3. Determine if the camera is supported. If the gphoto2 command does not auto-detect your camera, then the camera is not supported. You may need to use a different driver if one is available. If the camera is mounted as a disk, then it will not be listed as a camera device.

    $ gphoto2 --auto-detect Model                           Port ---------------------------------------------------------- HP PhotoSmart 618               usb: 

   Note

   Depending on your camera model and capabilities, you may see multiple lines of output from the gphoto2 –auto-detect command.

4. List the camera's capabilities. Most digital cameras have two PC-connect modes. The first mode is usually called something like digital device and makes the camera appear as an actual USB camera. The second mode makes the camera appear as a USB drive. The different camera modes provide different attributes. For example, here are the attributes for the HP PhotoSmart 618 in digital device mode.

Note

The ability to switch PC-connect modes depends on the camera. You will need to hunt through the camera's configuration menu to see if mode selection is supported and to change modes.

 $ gphoto2 --abilities Abilities for camera             : HP PhotoSmart 618 Serial port support              : yes USB support                      : yes Transfer speeds supported        :                                  : 9600                                  : 19200                                  : 38400                                  : 57600                                  : 115200 Capture choices                  :                                  : Capture not supported by the driver Configuration support            : no Delete files on camera support   : yes File preview (thumbnail) support : yes File upload support              : no 

For a comparison, here are the attributes for the same camera in USB disk drive mode.

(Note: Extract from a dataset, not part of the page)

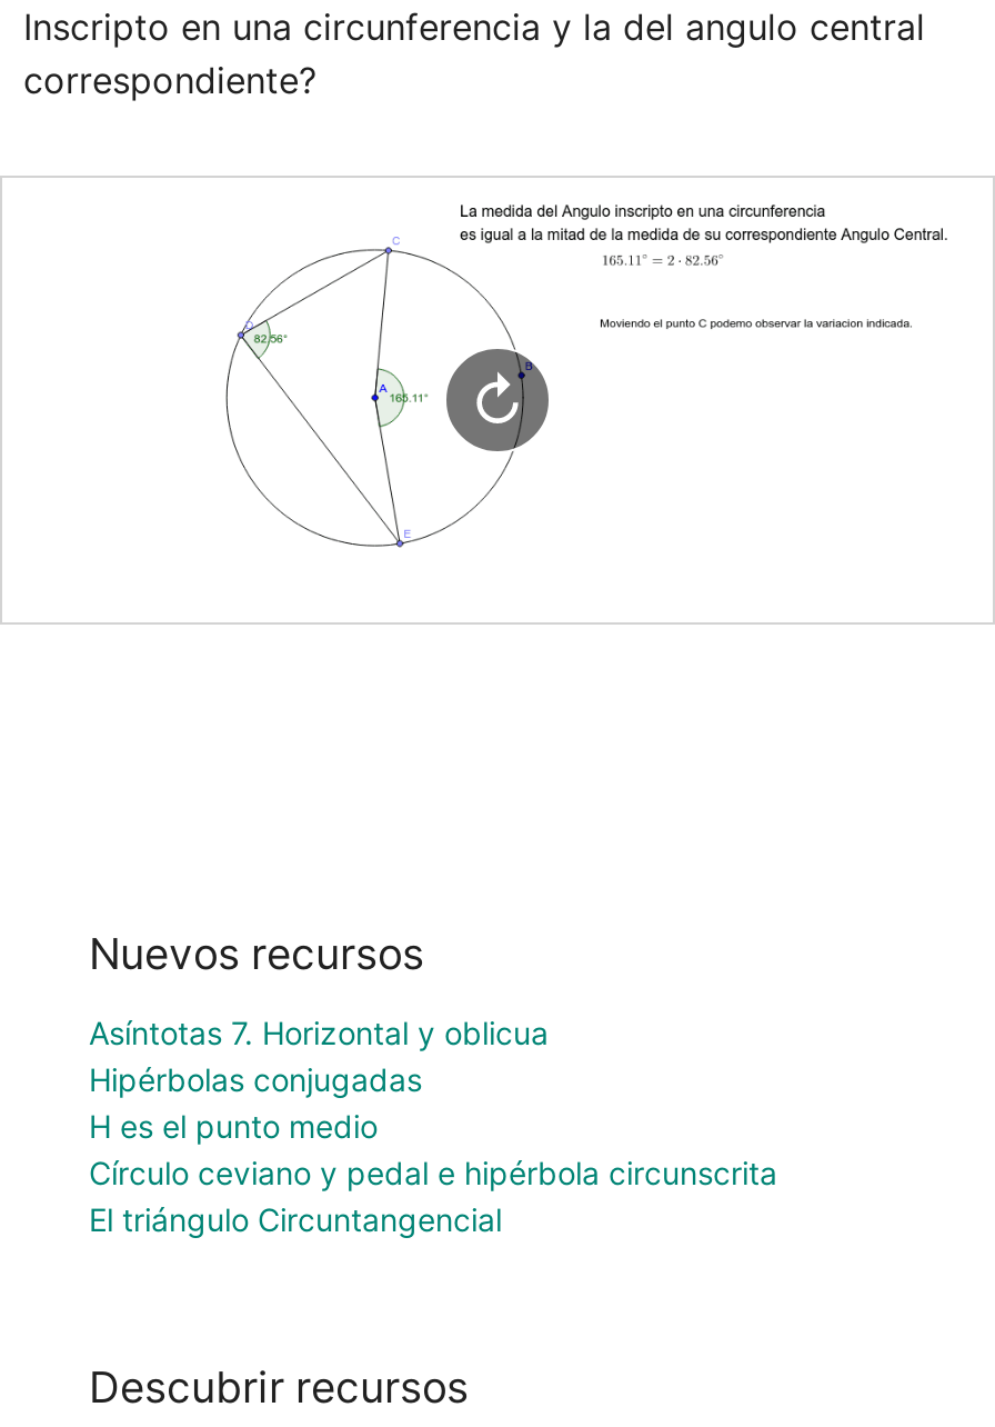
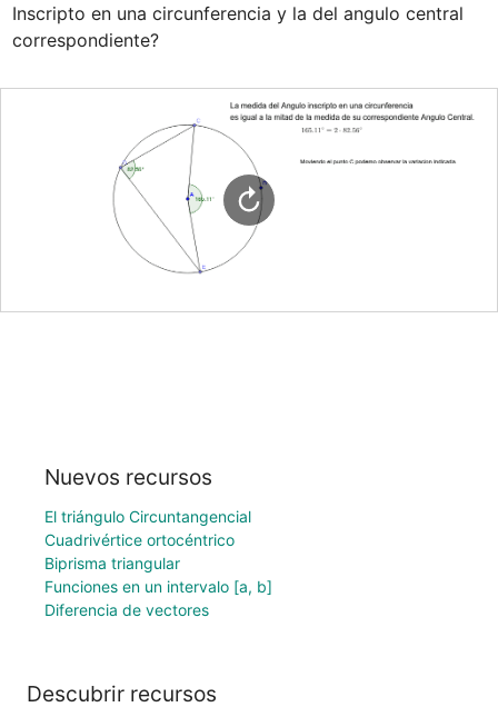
[89,1013,777,1191] Asíntotas 7. Horizontal y oblicua | Hipérbolas conjugadas | H es el punto medio | Círculo ceviano y pedal e hipérbola circunscrita -> none
moved [89,1200,502,1238] -> [44,507,251,526]: El triángulo Circuntangencial
none -> [44,530,272,619] Cuadrivértice ortocéntrico | Biprisma triangular | Funciones en un intervalo [a, b] | Diferencia de vectores

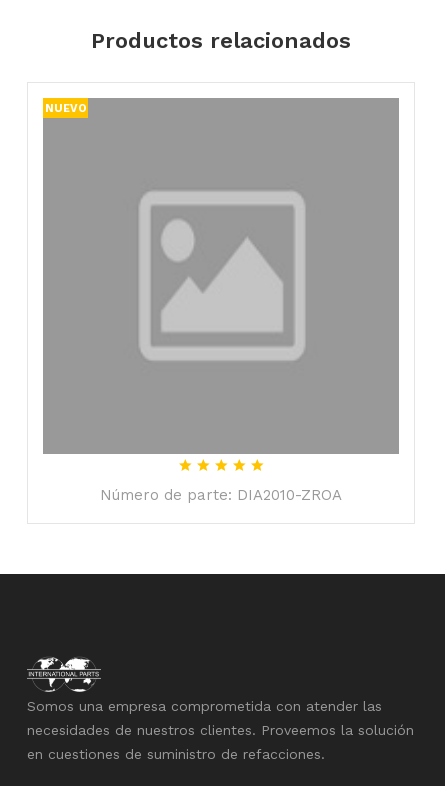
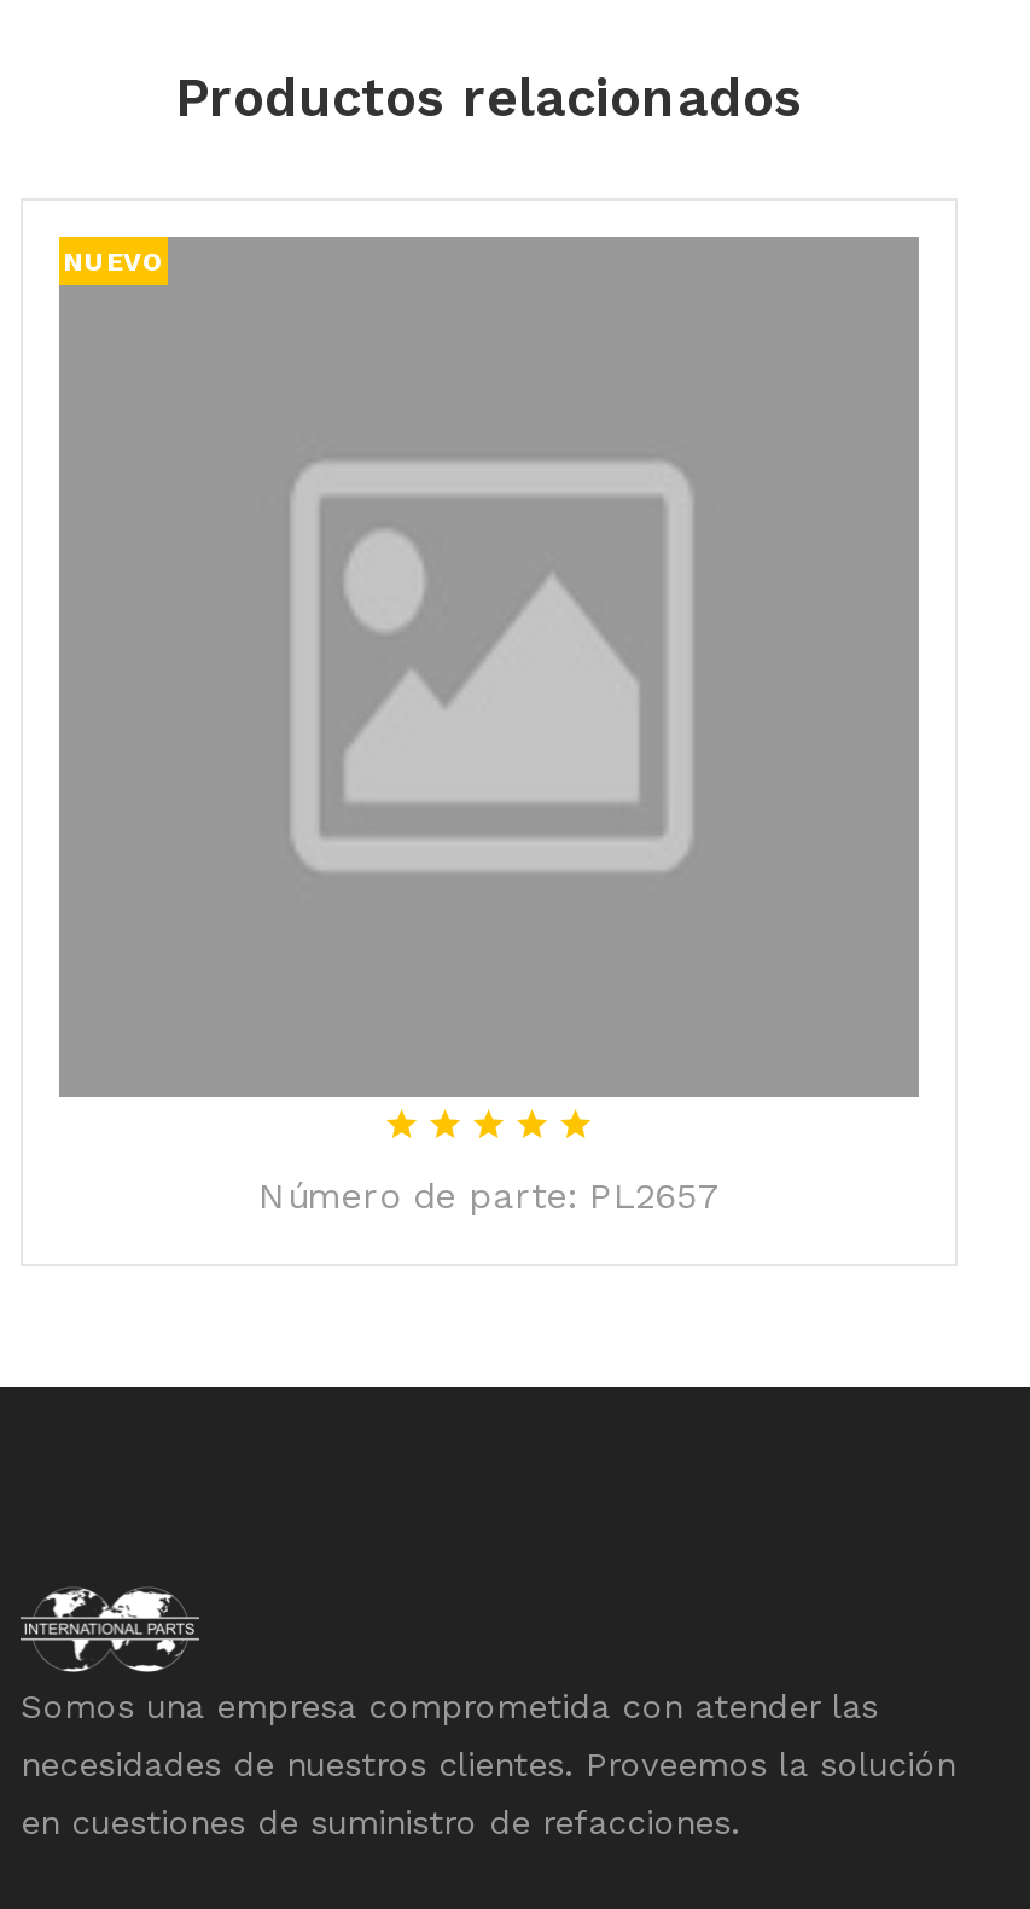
[100,486,342,504] Número de parte: DIA2010-ZROA -> [258,1174,720,1218] Número de parte: PL2657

 $ gphoto2 --abilities Abilities for camera             : USB PTP Class Camera Serial port support              : no USB support                      : yes Capture choices                  :                                  : Capture not supported by the driver Configuration support            : yes Delete files on camera support   : yes File preview (thumbnail) support : yes File upload support              : yes 

Depending on your supported capture modes, you may be able to use the camera with scanner software such as Gimp and xsane, or with VoIP and teleconference software like WengoPhone (see Chapter 5). Even if the camera does not support captures or webcam mode, you can still access the device as a USB drive and copy (or move) off images. In USB disk drive mode, the camera appears no different than a USB thumb drive. You can transfer files by opening the drive via Nautilus and copying off the files. In digital device mode, use gtkam to view the photos and copy them to the desktop.